Il s'agit d'une équipe réunissant des chercheurs du CSAIL (Computer Science and Artificial Intelligence Laboratory) du MIT (Massachusetts Institute of Technology) et de l'université d'Harvard qui a conçu cet algorithme baptisé Polaris. Il est capable de réduire de 34 % le temps de chargement d'une page Web sans recourir à un système de compression, simplement en mettant de l'ordre dans le téléchargement des éléments d'une page.

Lorsque l'on appuie sur la touche Entrée du clavier après avoir saisi une URL ou que l'on clique sur un lien hypertexte, le navigateur Internet se connecte à un serveur quelque part dans le monde pour récupérer les objets qui composent la page Web : fichiers JavaScript, feuilles de style CSS, fichiers HTML, photographies, contenus Flash, etc.

Le chargement d'une page Web ne se fait pas en une seule fois. Elle comporte en effet divers éléments interdépendants qui nécessitent autant d'échanges entre le navigateur Internet et le serveur qui héberge le site. © Iunewind, Shutterstock

Les sites Web peuvent contenir des milliers de « dépendances »

Chacune de ces ressources correspond à une requête sur le réseau. Or, lorsqu'un objet s'intègre à une page, il en appelle d'autres en même temps. Ce sont ces « dépendances » qui peuvent ralentir le chargement car le navigateur ne sait pas à l'avance quels objets annexes il va devoir traiter. Sur certains sites Web complexes, il peut ainsi y avoir des milliers de dépendances qui occasionnent autant d'allers-retours sur le réseau.

C'est là qu'intervient Polaris, en dressant une cartographie de ces dépendances et interdépendances dont le navigateur Internet va se servir pour télécharger plus efficacement les éléments de la page. Ce processus se déroule avant même que la page ne commence à être chargée. L'algorithme a été testé avec 200 sites Internet dans différentes configurations réseau. Il a donc permis de réduire le temps de chargement en moyenne de 34 %. Qui plus est, l'efficacité de Polaris augmente avec la complexité des sites Web.
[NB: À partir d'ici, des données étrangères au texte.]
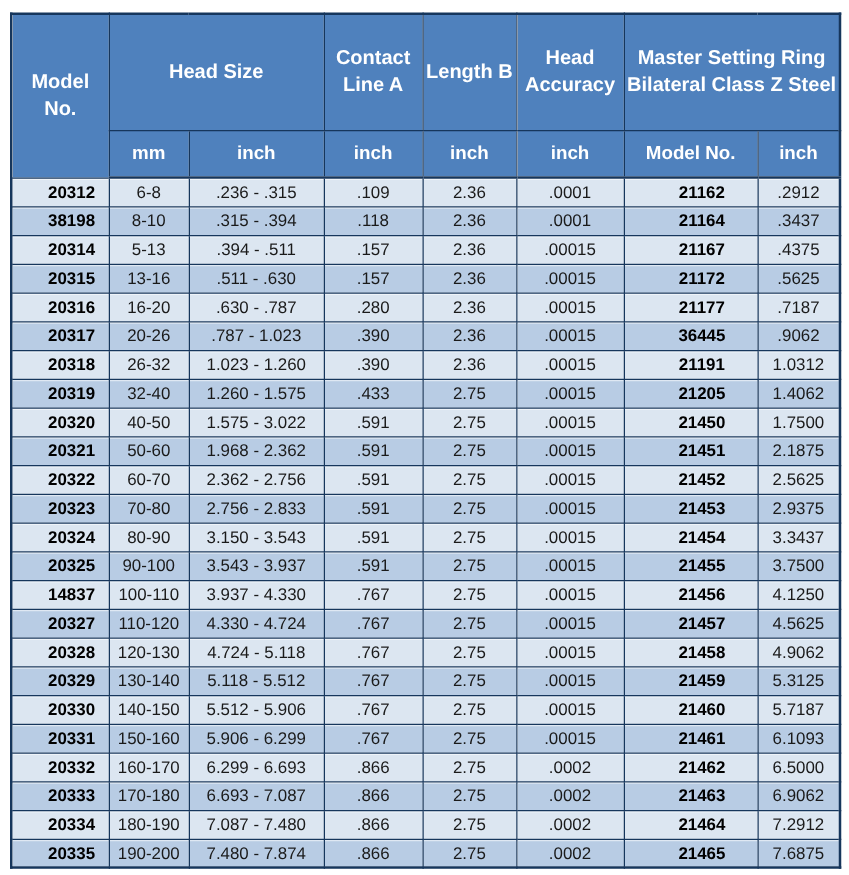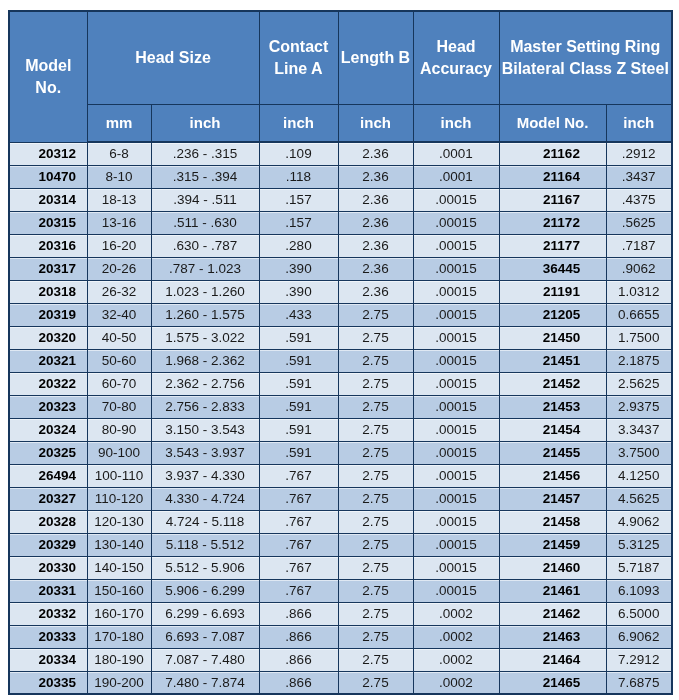--- a/index.html
+++ b/index.html
@@ -99,7 +99,7 @@
           <td>.2912</td>
         </tr>
         <tr class="dark">
-          <td class="bold">10470</td>
+          <td class="bold">38198</td>
           <td>8-10</td>
           <td>.315 - .394</td>
           <td>.118</td>

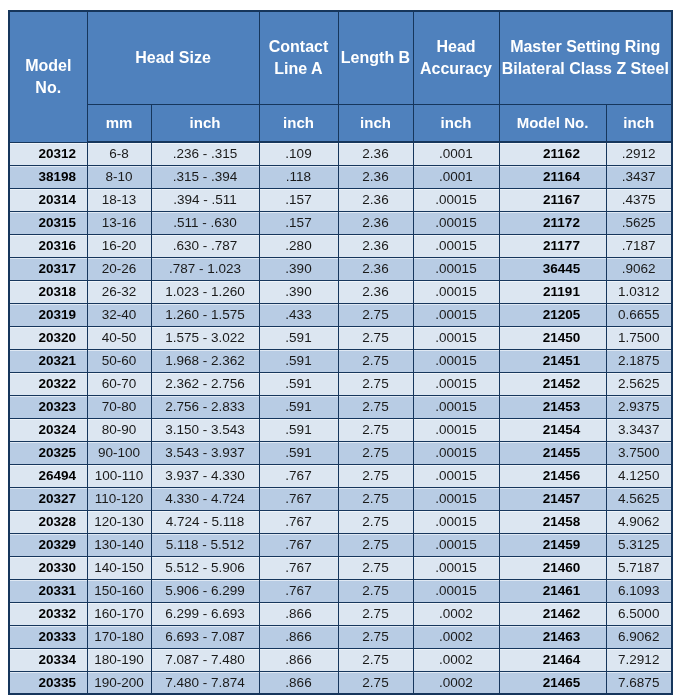--- a/index.html
+++ b/index.html
@@ -110,7 +110,7 @@
         </tr>
         <tr class="light">
           <td class="bold">20314</td>
-          <td>18-13</td>
+          <td>5-13</td>
           <td>.394 - .511</td>
           <td>.157</td>
           <td>2.36</td>

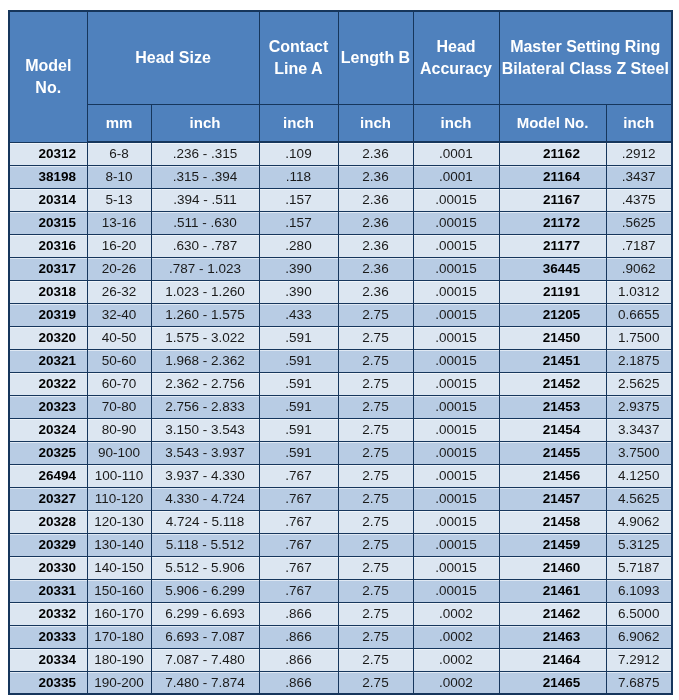--- a/index.html
+++ b/index.html
@@ -166,7 +166,7 @@
           <td>2.75</td>
           <td>.00015</td>
           <td class="bold">21205</td>
-          <td>0.6655</td>
+          <td>1.4062</td>
         </tr>
         <tr class="light">
           <td class="bold">20320</td>

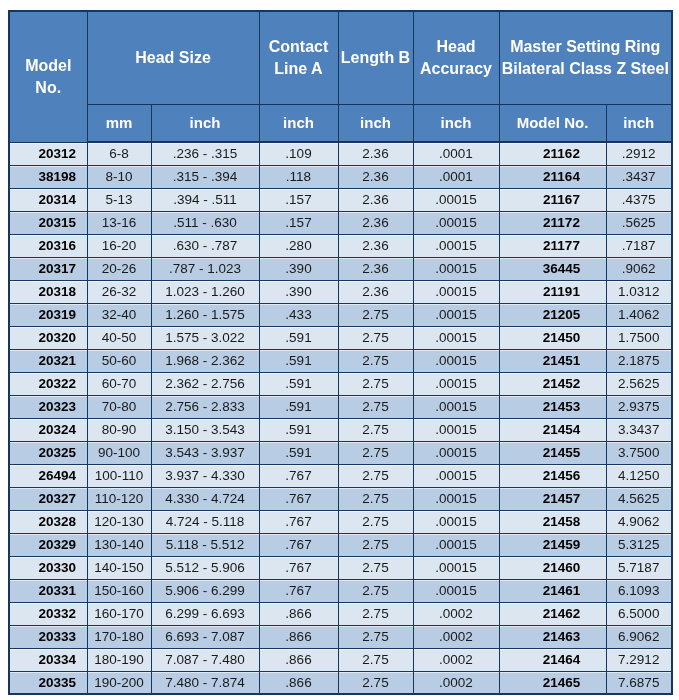--- a/index.html
+++ b/index.html
@@ -229,7 +229,7 @@
           <td>3.7500</td>
         </tr>
         <tr class="light">
-          <td class="bold">26494</td>
+          <td class="bold">14837</td>
           <td>100-110</td>
           <td>3.937 - 4.330</td>
           <td>.767</td>

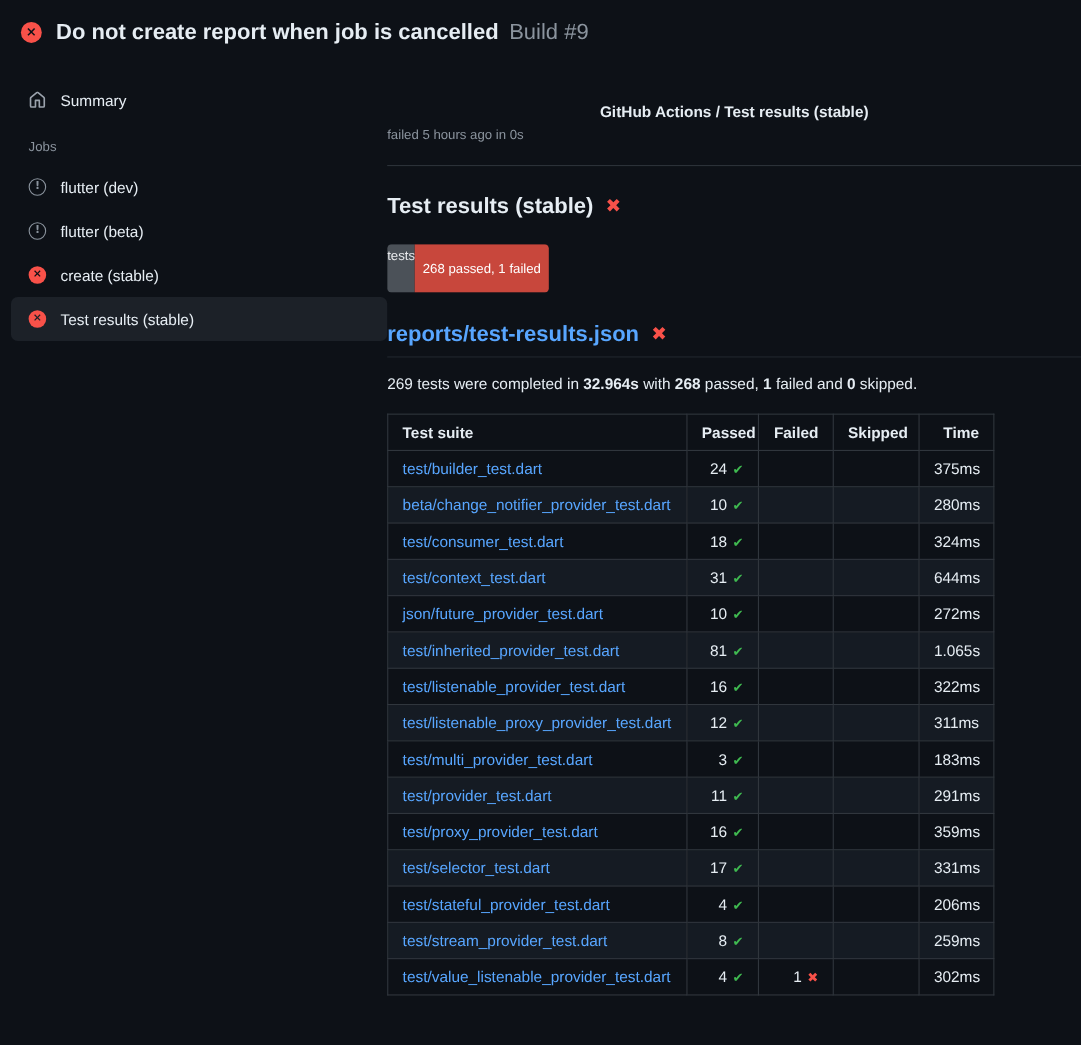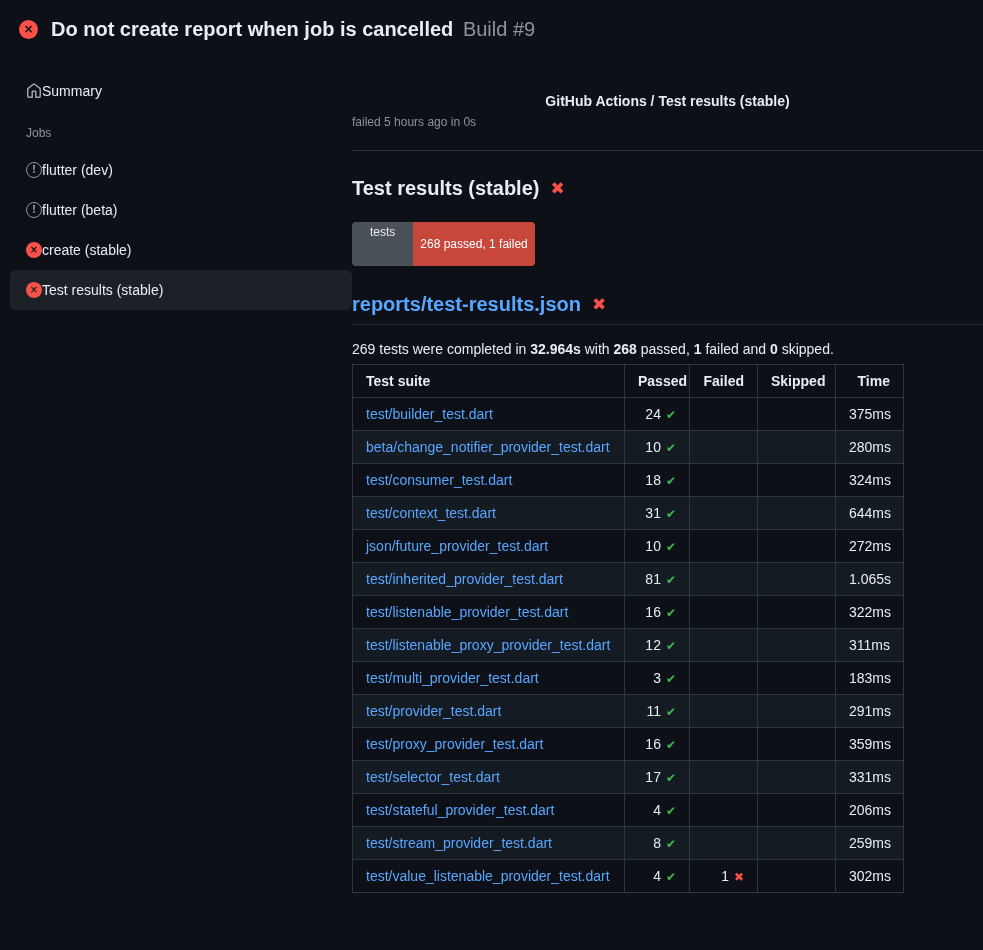--- a/index.html
+++ b/index.html
@@ -28,7 +28,7 @@
   
   .sidebar { width: 342px; margin-left: 10px; flex: none; padding-top: 16px; }
   .sidebar-item {
-    display: flex; align-items: center; padding: 0 16px;
+    display: flex; align-items: center; gap: 13px; padding: 0 16px;
     border-radius: 6px; font-size: 14px; height: 38px; cursor: pointer; color: #e6edf3;
   }
   .summary-item { margin-bottom: 10px; }

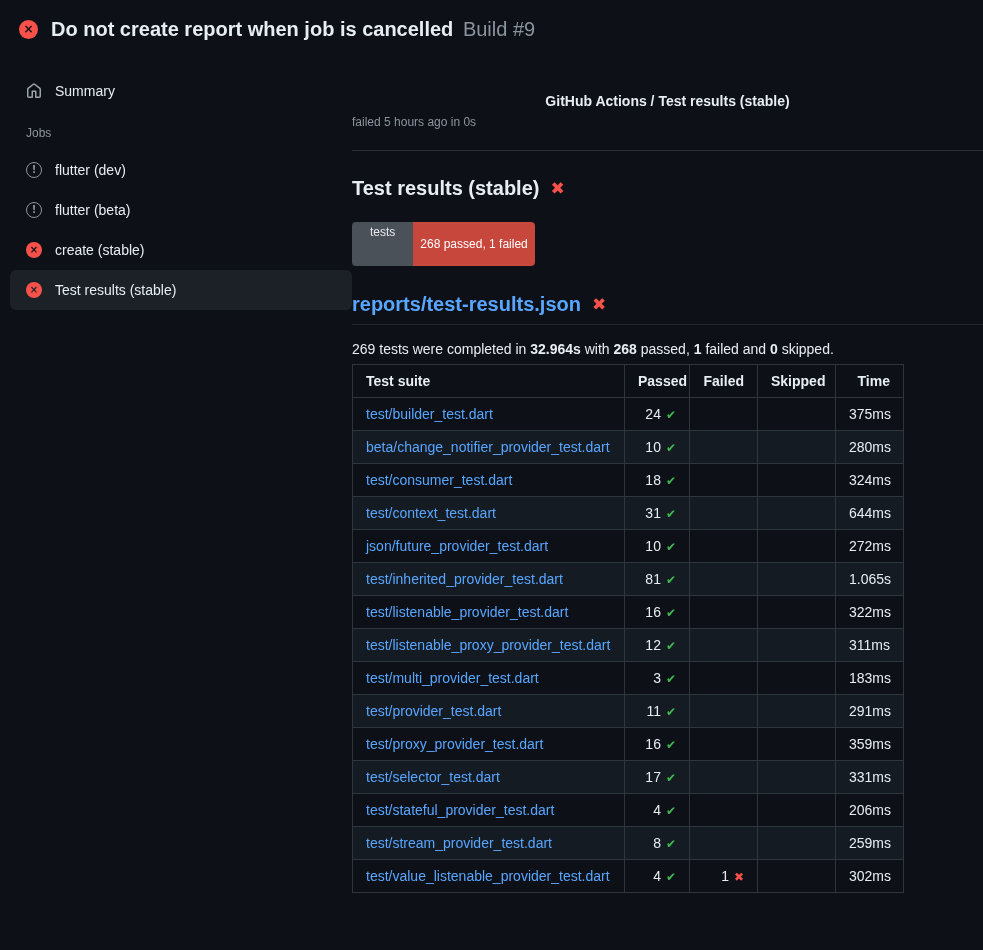--- a/index.html
+++ b/index.html
@@ -53,7 +53,7 @@
   .x-mark { color: #f85149; font-size: 17px; font-weight: 700; font-family: "DejaVu Sans", sans-serif; line-height: 1; }
 
   .badge { display: inline-flex; margin-top: 22px; font-size: 12px; border-radius: 4px; overflow: hidden; line-height: 1; }
-  .badge-label { background: #4b5158; padding: 4px 18px; color: #e8eaed; }
+  .badge-label { background: #4b5158; padding: 4px 0; color: #e8eaed; }
   .badge-value { background: #c8473c; padding: 16px 7px; color: #ffffff; }
 
   .report-heading {

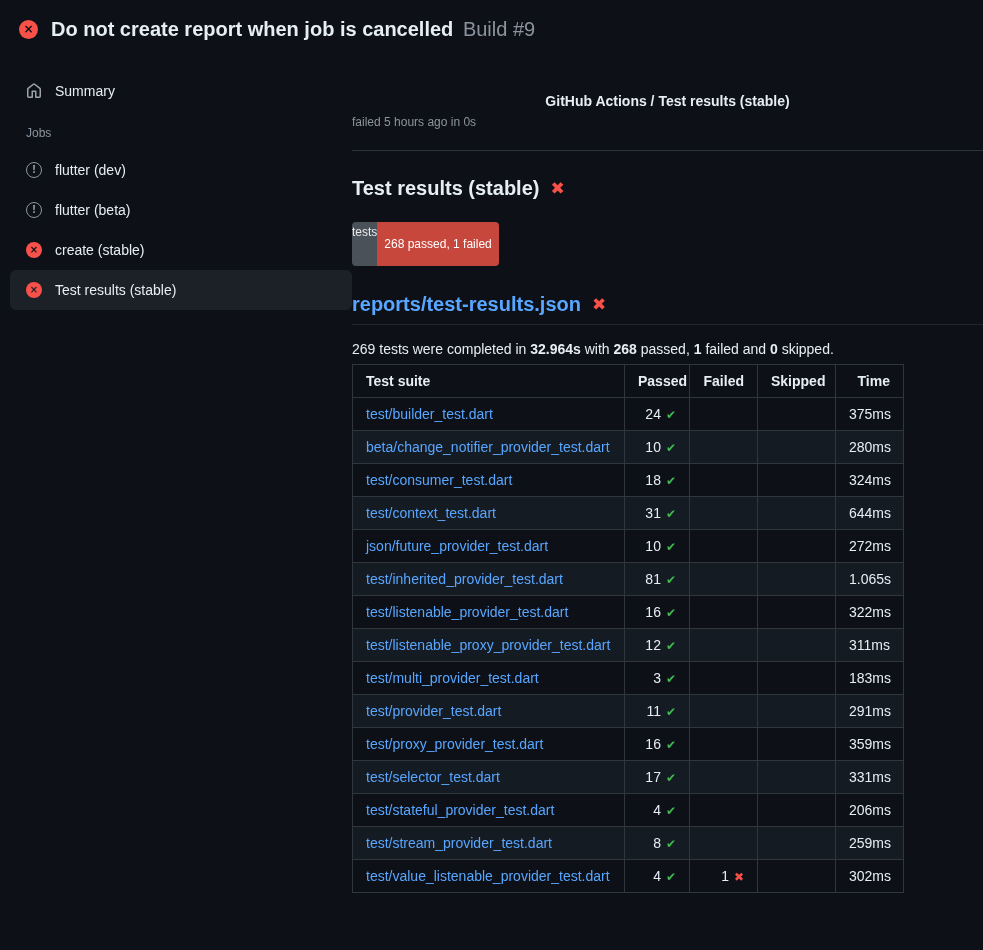--- a/index.html
+++ b/index.html
@@ -66,7 +66,7 @@
   .summary-line strong { font-weight: 700; }
 
   
-  table { border-collapse: collapse; table-layout: fixed; width: 551px; margin-top: 7px; font-size: 14px; border-radius: 27px; }
+  table { border-collapse: collapse; table-layout: fixed; width: 551px; margin-top: 19px; font-size: 14px; border-radius: 27px; }
   th, td { border: 1px solid #30363d; padding: 8px 13px; text-align: left; white-space: nowrap; overflow: hidden; }
   th { font-weight: 600; color: #e6edf3; }
   th.num, td.num { text-align: right; }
Le recours aux graphes de dépendances n'est pas une nouveauté dans le domaine du développement logiciel et les concepteurs de Polaris l'admettent bien volontiers. Mais ils expliquent que leur méthode de comparaison lexicale entre les dépendances est plus fine.

L'autre avantage important est que l'algorithme est écrit en JavaScript, ce qui signifie qu'il peut être implanté dans n'importe quel serveur pour accélérer le chargement des sites Web qu'il héberge. De plus, les navigateurs Internet n'auraient pas besoin d'être modifiés. Les chercheurs doivent présenter leurs travaux lors d'un symposium Usenix qui se tient la semaine prochaine en Californie.